- The Washington Times - Sunday, May 11, 2014

Even though the scoreboard showed his Washington Wizards holding a 17-point halftime lead over the Indiana Pacers on Sunday night, John Wall knew the outcome remained firmly in doubt.

This was, after all, the Wizards – a team that had surrendered a 17-point lead in a regular-season loss to San Antonio, and a team that, for some reason or another, hasn’t been able to figure out how to keep its intensity high after halftime.

“They outscored us every game in this series in the third quarter,” Wall said. “Even though we knew we had the lead, it was never safe.”

SEE ALSO: Pacers star Paul George dominates Wizards at both ends of the court

Behind 39 points from Paul George, including 13 in the third quarter and 15 in the fourth, the Pacers completed the comeback at Verizon Center, defeating the Wizards 95-92 to take a commanding 3-1 lead in the teams’ second-round playoff series.

That means the Pacers are in position to close out the best-of-seven series with a victory at home on Tuesday in Game 5.

Bradley Beal, one of six players to reach double figures in scoring, had 20 points for the Wizards, who have now lost three consecutive games after taking the Game 1 victory in Indianapolis last Monday.

Trevor Ariza had 16 points and nine rebounds, Wall had 12 points and seven assists and Nenê added 10 points.

Washington’s lead hit 19 points early in the third quarter, but that was the only high it would experience during that period. The Pacers virtually erased the 55-38 halftime deficit by the end of the quarter, trimming the Wizards‘ lead to just one point, 72-71, after embarking on a 20-4 run over the final 6:02.

The final nail came not even 90 seconds into the fourth quarter when George, who set a playoff career high in scoring and tied a franchise playoff record with seven 3-pointers, sank the free throw awarded after he drew the foul on a floater.

The Wizards have now lost 12 games this season in which they once held a double-digit lead, though none of the defeats will sting as much as the one on Sunday.

“At this point and time in the year, you can’t afford that – especially against a good team,” said forward Al Harrington. “At the end of the day, they’re an elite team. They were No. 1 in our conference. Take our hats off to them. They did what they were supposed to do by winning the game. We’ve got to get back to the drawing board.”

It was because of Harrington, who had 11 points and six rebounds, and the rest of the Wizards‘ bench that the lead reached the margin it did. The second unit outscored Indiana’s bench 32-2, and it was primarily responsible for a 29-point second quarter that had Washington thinking at halftime it would be able to return home for Game 6 on Thursday.

Andre Miller played 16 minutes in relief of Wall and had seven points and four assists, while Drew Gooden, who has been reliable as the sixth man in this series, had 10 points and four rebounds in 27 minutes.

They could only do so much.

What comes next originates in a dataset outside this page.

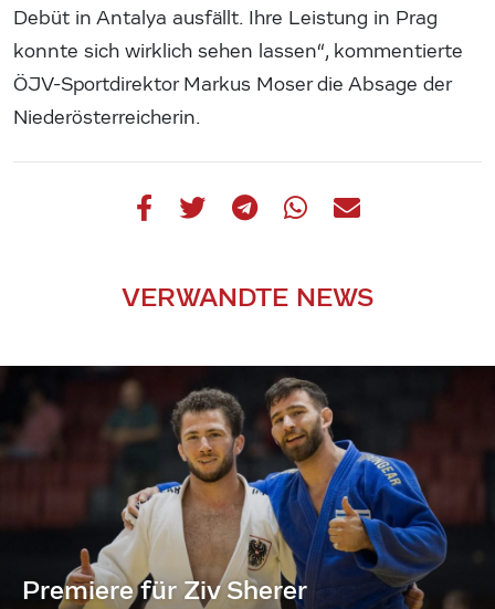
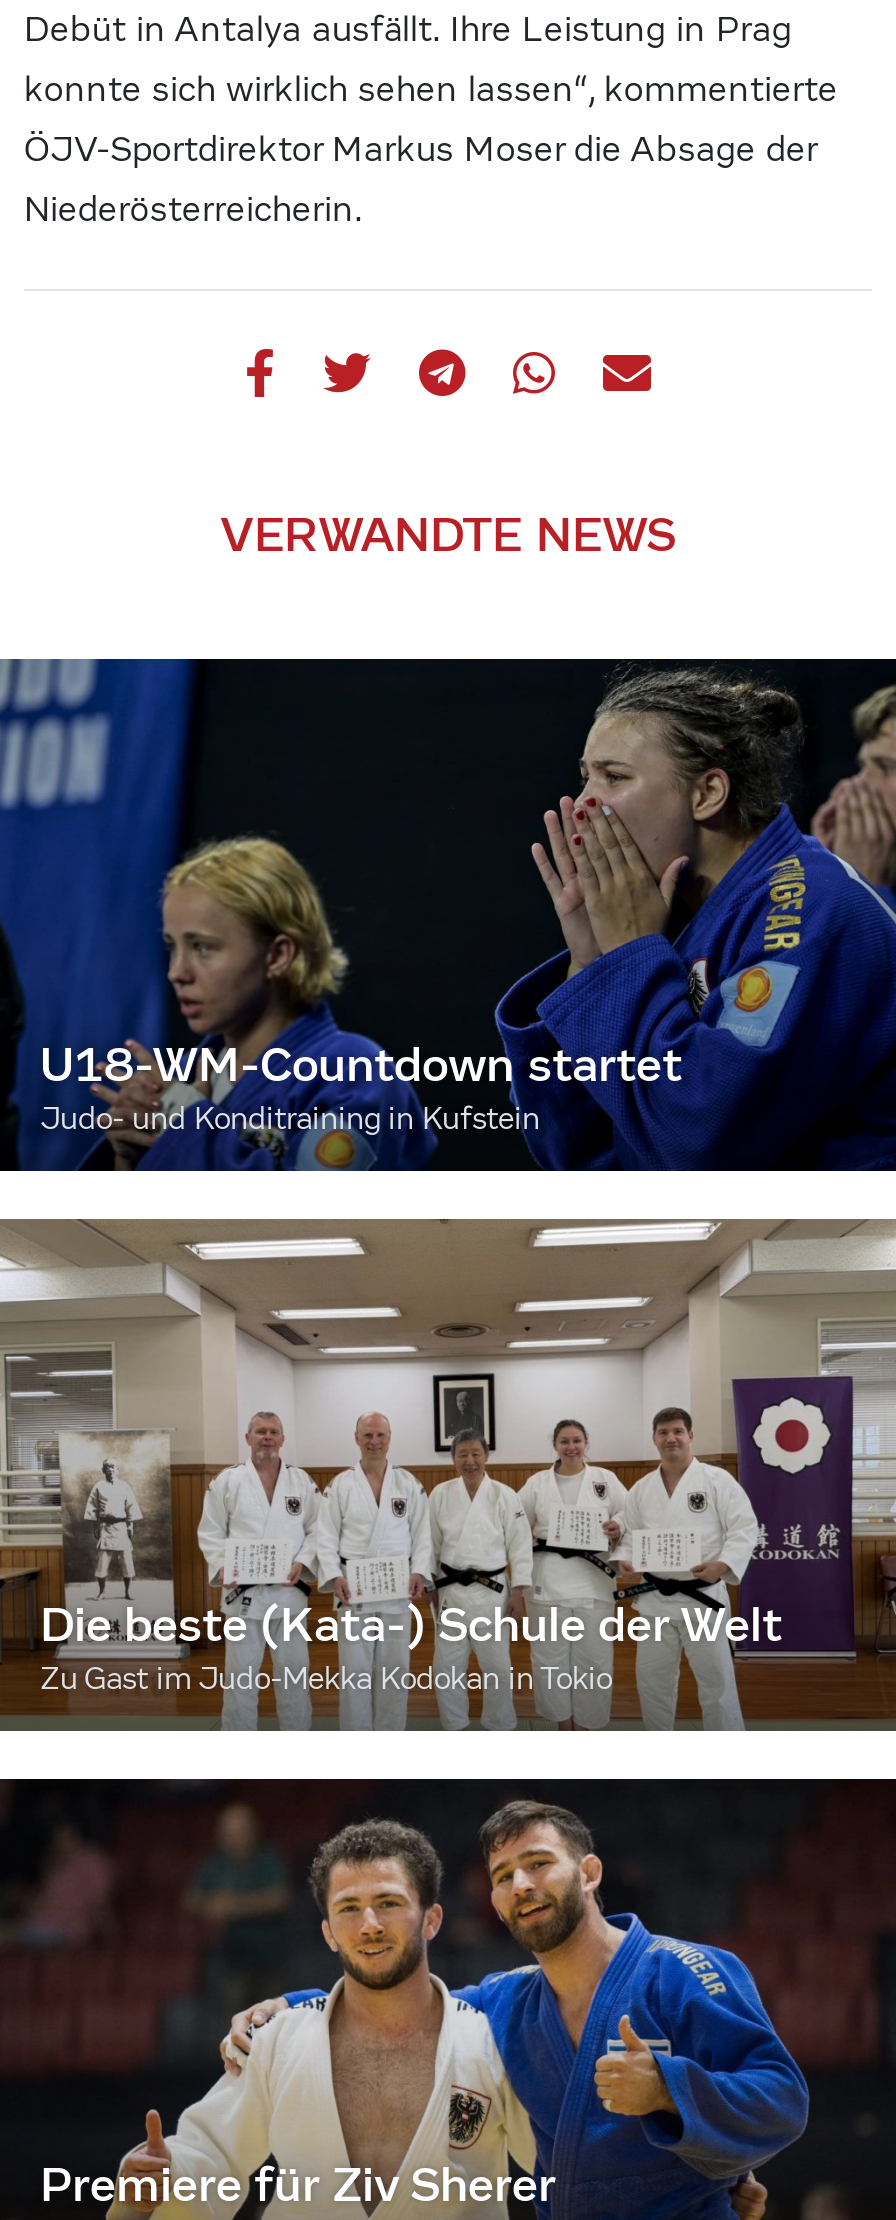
none -> [6,656,890,1174] [image] | U18-WM-Countdown startet | Judo- und Konditraining in Kufstein
none -> [6,1216,890,1734] [image] | Die beste (Kata-) Schule der Welt | Zu Gast im Judo-Mekka Kodokan in Tokio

After the Wizards fell apart in the third quarter, defensive miscues abound, the bench again exerted its will, muscling the advantage back to nine points with 7:51 remaining when Gooden drained a long jumper from the top of the arc.

George, who scored 23 points in the Pacers‘ Game 3 victory, again carried his teammates to the finish. He knocked down a pair of 3-pointers midway through the quarter to cut Indiana’s deficit to three points, then gave his team its first lead since the end of the first quarter with a pair of free throws with 2:24 to play.

In all, George scored 12 of his team’s final 19 points, giving Indiana the lead for good by making another pair of free throws with 1:47 remaining.

“The first quarter I kind of got into a rhythm and I was looking to come out and be aggressive, just make plays and try to push tempo, get us going on a good start to start this game of,” George said. “And my teammates found me. Shot after shot, it came from someone finding me and setting me. We couldn’t have won without them.”

Roy Hibbert added 17 points and nine rebounds for the Pacers, who shot 45.2 percent from the floor and committed 20 turnovers, but finally won the rebounding battle for the first time in the series, taking a 40-36 advantage on the boards.

They also held one other advantage for the first time: The 27-26 lead entering the second quarter marked the first time the Wizards were not at least tied with their opponent after the first 12 minutes during the entire postseason.

The loss means the magical run may be ending soon for Washington. The last team to fall down 3-1 in a best-of-seven series and advance was in 2006, when the Phoenix Suns topped the Los Angeles Lakers in the first round, and only eight teams have pulled off such a feat since 1968.

That feeling of desperation coach Randy Wittman has preached to his players since the postseason began three weeks ago will be tested on Tuesday.

“We’ve got to take it one game at a time,” Wittman said. “We’ve got to go back to Indy. We’ve got to win one game, and then we’ll worry about Game 6 after Game 5. But three of the four games have been a dogfight. We’re in the fight, and now we’ve just got to win that fight.”